> **SUPPLIED DATA**
********

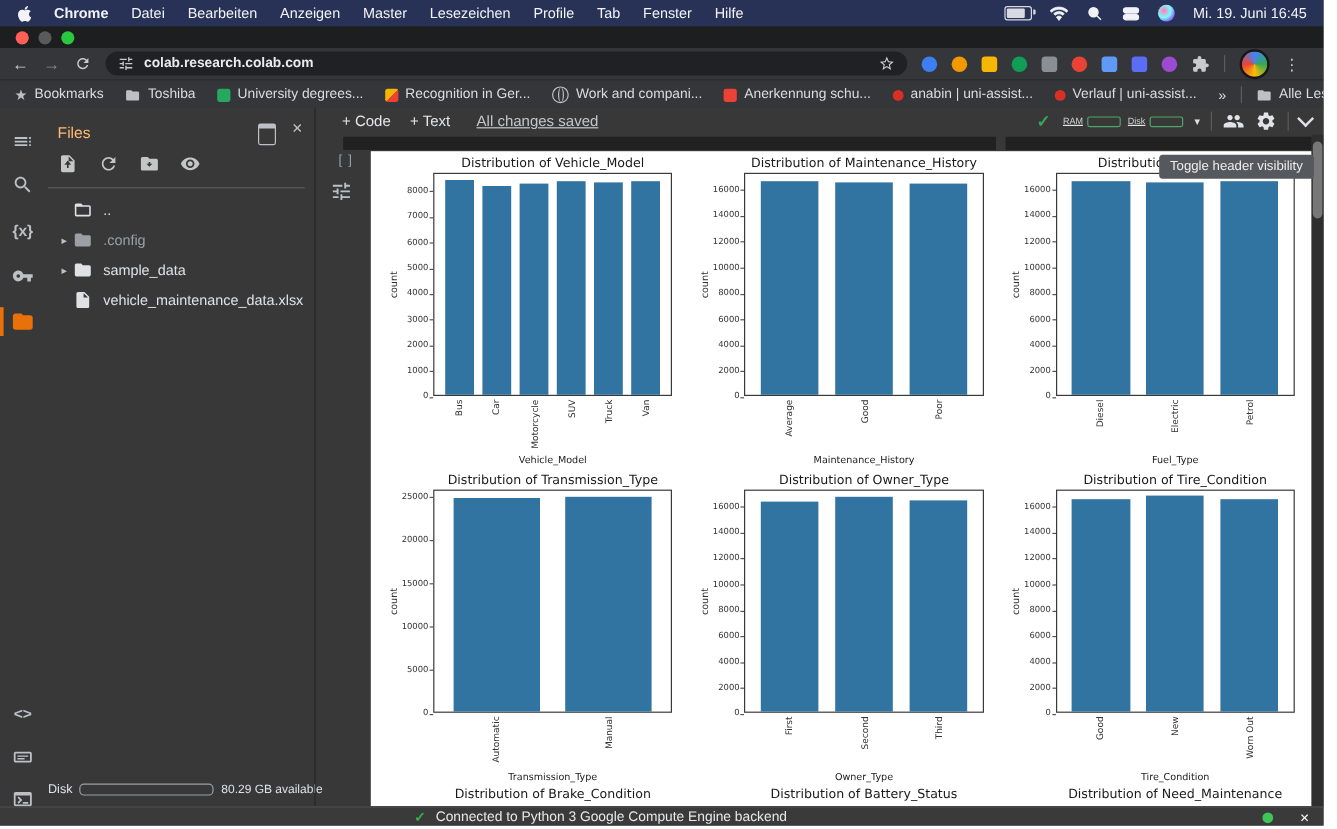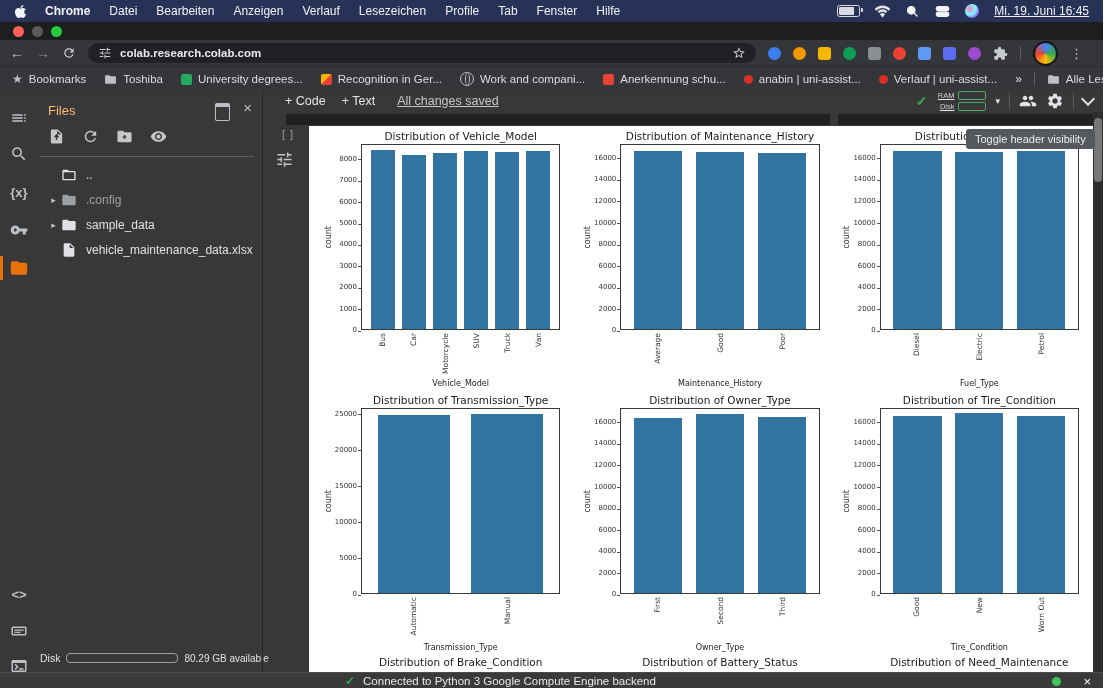--- a/index.html
+++ b/index.html
@@ -140,7 +140,7 @@
         <span class="menu-item">Datei</span>
         <span class="menu-item">Bearbeiten</span>
         <span class="menu-item">Anzeigen</span>
-        <span class="menu-item">Verlauf</span>
+        <span class="menu-item">Master</span>
         <span class="menu-item">Lesezeichen</span>
         <span class="menu-item">Profile</span>
         <span class="menu-item">Tab</span>

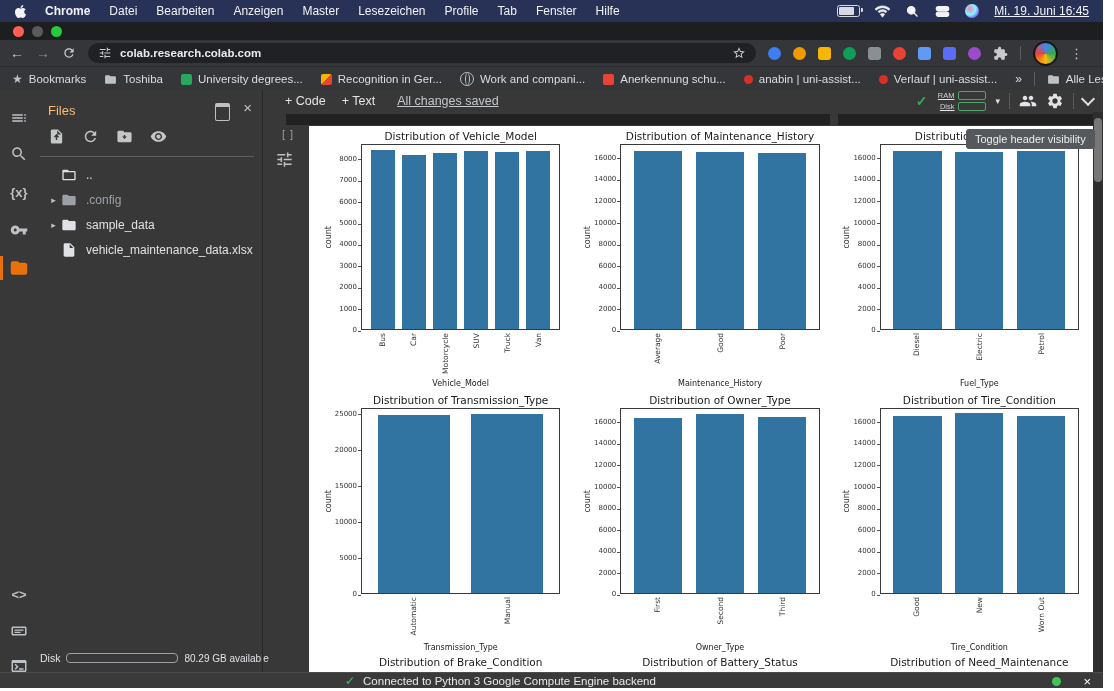--- a/index.html
+++ b/index.html
@@ -18,7 +18,7 @@
   .battery::after{content:"";position:absolute;right:-4px;top:2px;width:2px;height:4px;background:#d7dae2;border-radius:0 1px 1px 0;}
   .battery .chg{position:absolute;left:1px;top:1px;bottom:1px;width:70%;background:#d7dae2;border-radius:1px;}
   .siri{width:14px;height:14px;border-radius:50%;background:radial-gradient(circle at 35% 35%,#ff7eb9,#7afcff 45%,#8b5cf6 75%,#2e2e6e);}
-  .clock{white-space:nowrap;text-decoration:underline;}
+  .clock{white-space:nowrap;}
   
   .tabstrip{height:18px;background:#1d1e20;display:flex;align-items:center;padding-left:13px;gap:8px;}
   .tl{width:11px;height:11px;border-radius:50%;}

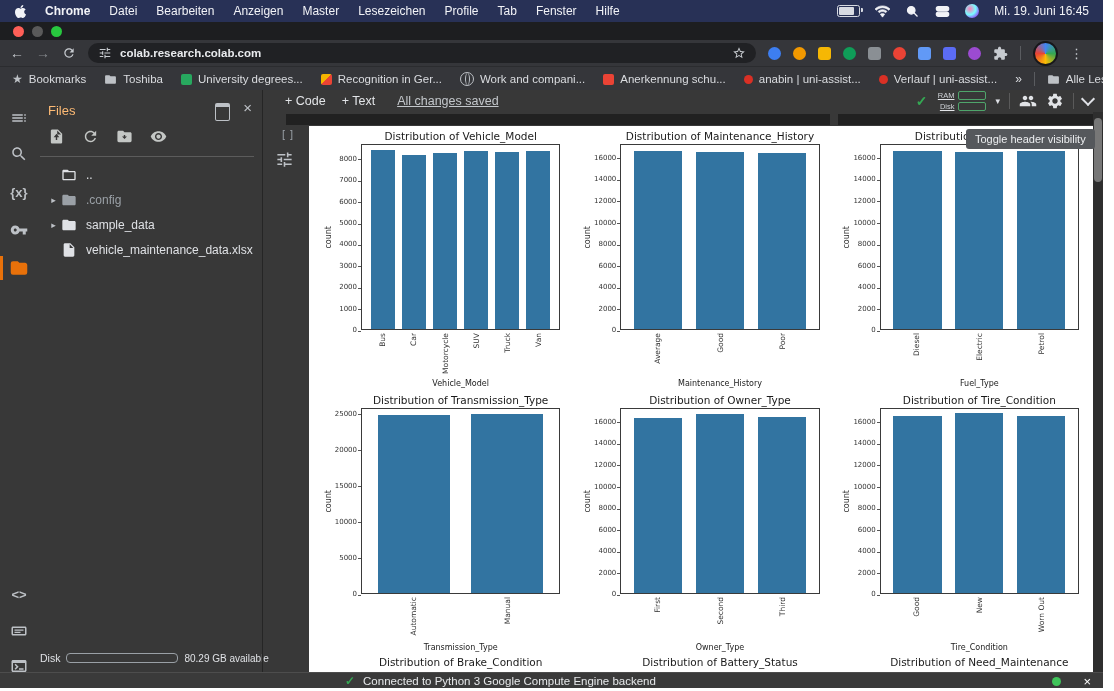--- a/index.html
+++ b/index.html
@@ -83,7 +83,7 @@
   .save-status{color:#c3c7cb;text-decoration:underline;margin-left:6px;}
   .nb-right{margin-left:auto;display:flex;align-items:center;gap:9px;padding-right:10px;}
   .check{color:#34a853;font-size:14px;font-weight:bold;}
-  .gauge{display:flex;flex-direction:column;gap:2px;text-decoration:underline;}
+  .gauge{display:flex;flex-direction:row;gap:2px;text-decoration:underline;}
   .grow{display:flex;align-items:center;gap:4px;font-size:7.5px;color:#cfd2d6;line-height:1;}
   .grow .glabel{width:18px;text-align:right;}
   .gbar{width:26px;height:7px;border:1px solid #4fa56b;border-radius:2px;overflow:hidden;}

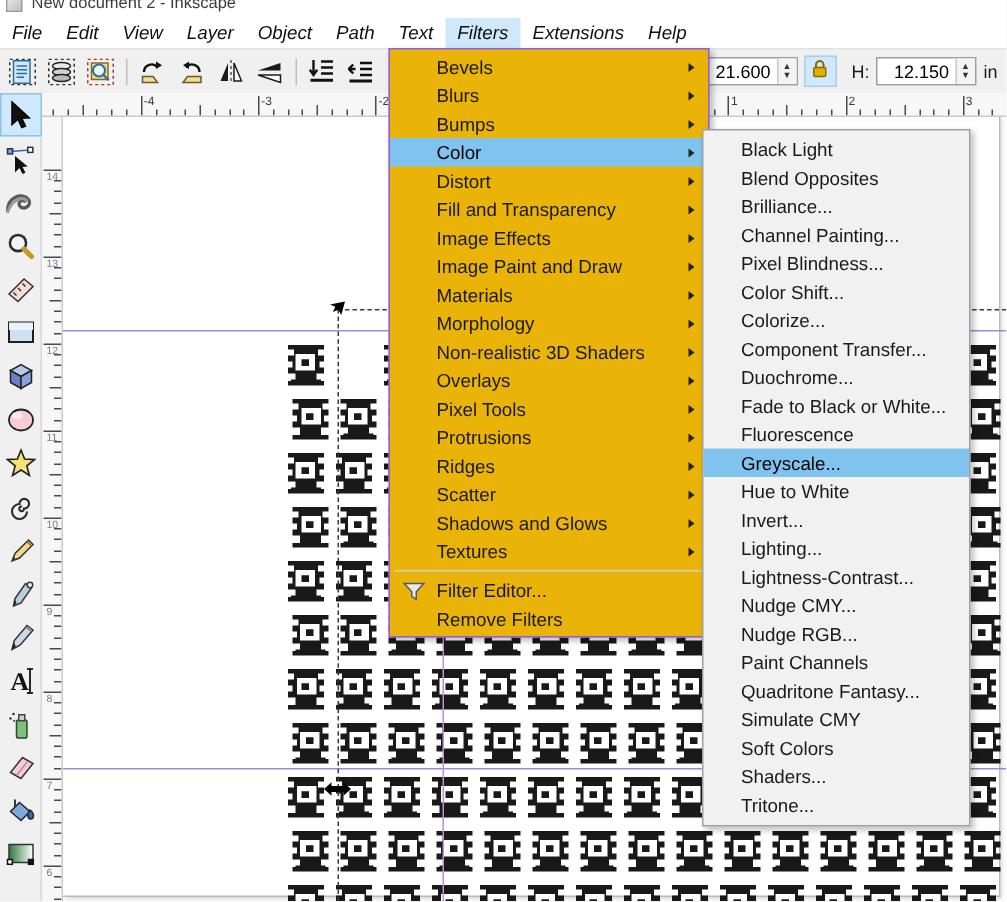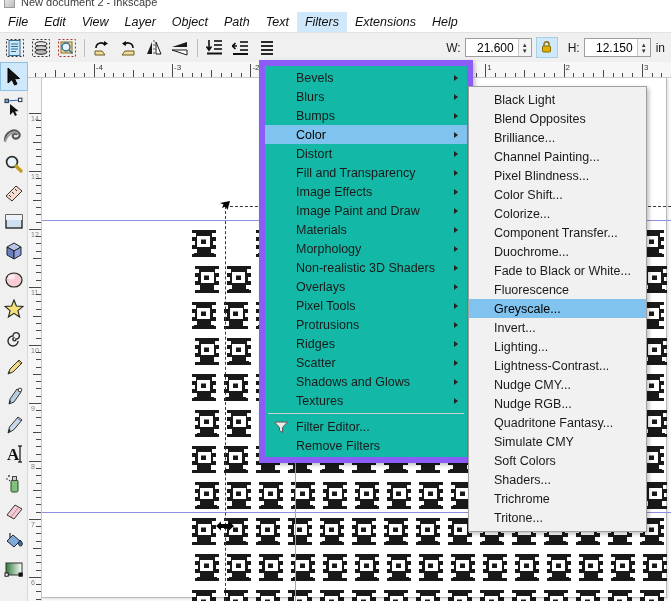--- a/index.html
+++ b/index.html
@@ -203,12 +203,11 @@
   #filters-menu {
     position: absolute; left: 259px; top: 32px;
     width: 214px;
-    background: #14b8a6;
-    border: 6px solid #8b5cf6;
+    background: #eab308;
+    border: 1px solid #8b5cf6;
     box-shadow: 2px 2px 4px rgba(0,0,0,0.25);
     padding: 2px 0 2px 0;
     z-index: 50;
-    margin-top: 28px;
   }
   .mrow {
     height: 19px;

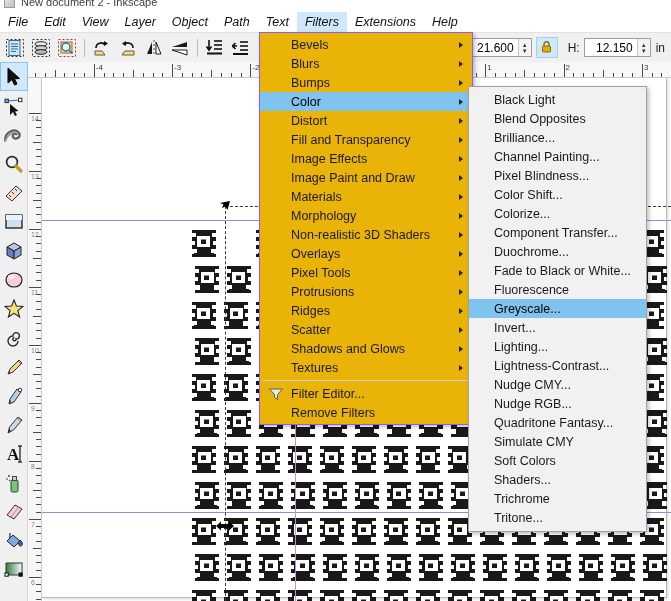--- a/index.html
+++ b/index.html
@@ -1849,6 +1849,9 @@
         <span>Greyscale...</span>
       </div>
       <div class="mrow">
+        <span>Hue to White</span>
+      </div>
+      <div class="mrow">
         <span>Invert...</span>
       </div>
       <div class="mrow">

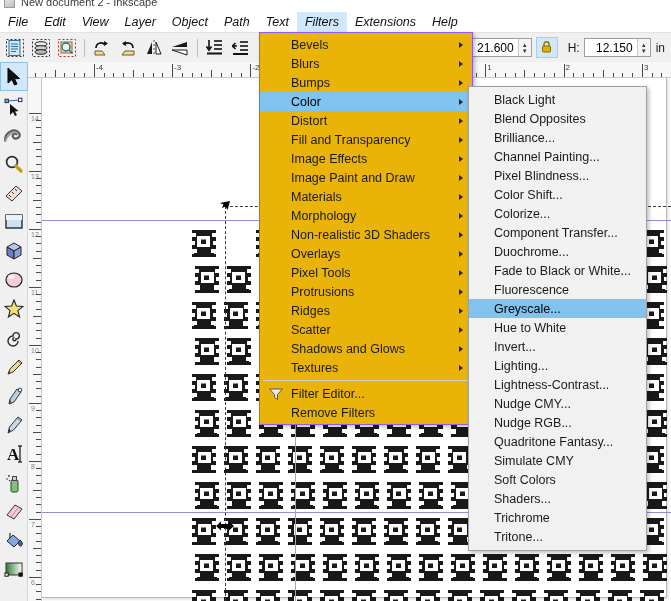--- a/index.html
+++ b/index.html
@@ -1867,6 +1867,9 @@
         <span>Nudge RGB...</span>
       </div>
       <div class="mrow">
+        <span>Paint Channels</span>
+      </div>
+      <div class="mrow">
         <span>Quadritone Fantasy...</span>
       </div>
       <div class="mrow">

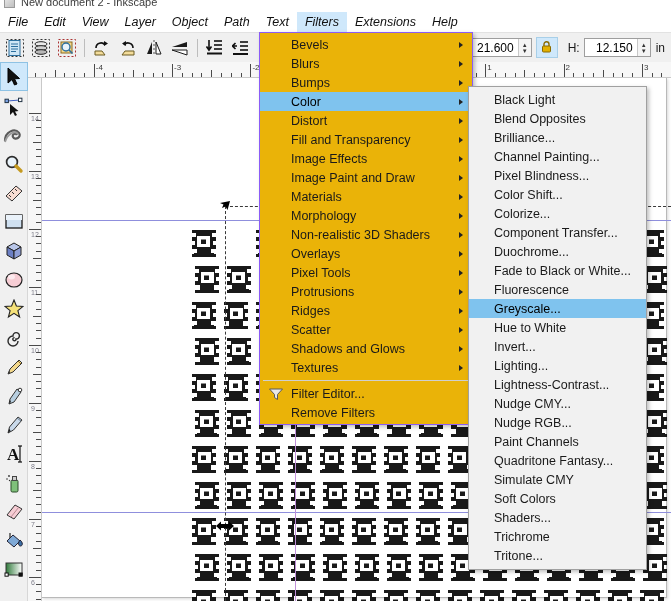--- a/index.html
+++ b/index.html
@@ -1882,9 +1882,6 @@
         <span>Shaders...</span>
       </div>
       <div class="mrow">
-        <span>Trichrome</span>
-      </div>
-      <div class="mrow">
         <span>Tritone...</span>
       </div>
     </div>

********

> **WORK REQUIRED**
No pictures go in the copy. Set down all the data exactly.

> **EXERCISE RESULT**
--- a/index.html
+++ b/index.html
@@ -140,7 +140,7 @@
         <span class="menu-item">Datei</span>
         <span class="menu-item">Bearbeiten</span>
         <span class="menu-item">Anzeigen</span>
-        <span class="menu-item">Verlauf</span>
+        <span class="menu-item">Master</span>
         <span class="menu-item">Lesezeichen</span>
         <span class="menu-item">Profile</span>
         <span class="menu-item">Tab</span>

--- a/index.html
+++ b/index.html
@@ -18,7 +18,7 @@
   .battery::after{content:"";position:absolute;right:-4px;top:2px;width:2px;height:4px;background:#d7dae2;border-radius:0 1px 1px 0;}
   .battery .chg{position:absolute;left:1px;top:1px;bottom:1px;width:70%;background:#d7dae2;border-radius:1px;}
   .siri{width:14px;height:14px;border-radius:50%;background:radial-gradient(circle at 35% 35%,#ff7eb9,#7afcff 45%,#8b5cf6 75%,#2e2e6e);}
-  .clock{white-space:nowrap;text-decoration:underline;}
+  .clock{white-space:nowrap;}
   
   .tabstrip{height:18px;background:#1d1e20;display:flex;align-items:center;padding-left:13px;gap:8px;}
   .tl{width:11px;height:11px;border-radius:50%;}

--- a/index.html
+++ b/index.html
@@ -83,7 +83,7 @@
   .save-status{color:#c3c7cb;text-decoration:underline;margin-left:6px;}
   .nb-right{margin-left:auto;display:flex;align-items:center;gap:9px;padding-right:10px;}
   .check{color:#34a853;font-size:14px;font-weight:bold;}
-  .gauge{display:flex;flex-direction:column;gap:2px;text-decoration:underline;}
+  .gauge{display:flex;flex-direction:row;gap:2px;text-decoration:underline;}
   .grow{display:flex;align-items:center;gap:4px;font-size:7.5px;color:#cfd2d6;line-height:1;}
   .grow .glabel{width:18px;text-align:right;}
   .gbar{width:26px;height:7px;border:1px solid #4fa56b;border-radius:2px;overflow:hidden;}

--- a/index.html
+++ b/index.html
@@ -203,12 +203,11 @@
   #filters-menu {
     position: absolute; left: 259px; top: 32px;
     width: 214px;
-    background: #14b8a6;
-    border: 6px solid #8b5cf6;
+    background: #eab308;
+    border: 1px solid #8b5cf6;
     box-shadow: 2px 2px 4px rgba(0,0,0,0.25);
     padding: 2px 0 2px 0;
     z-index: 50;
-    margin-top: 28px;
   }
   .mrow {
     height: 19px;

--- a/index.html
+++ b/index.html
@@ -1849,6 +1849,9 @@
         <span>Greyscale...</span>
       </div>
       <div class="mrow">
+        <span>Hue to White</span>
+      </div>
+      <div class="mrow">
         <span>Invert...</span>
       </div>
       <div class="mrow">

--- a/index.html
+++ b/index.html
@@ -1867,6 +1867,9 @@
         <span>Nudge RGB...</span>
       </div>
       <div class="mrow">
+        <span>Paint Channels</span>
+      </div>
+      <div class="mrow">
         <span>Quadritone Fantasy...</span>
       </div>
       <div class="mrow">

--- a/index.html
+++ b/index.html
@@ -1882,9 +1882,6 @@
         <span>Shaders...</span>
       </div>
       <div class="mrow">
-        <span>Trichrome</span>
-      </div>
-      <div class="mrow">
         <span>Tritone...</span>
       </div>
     </div>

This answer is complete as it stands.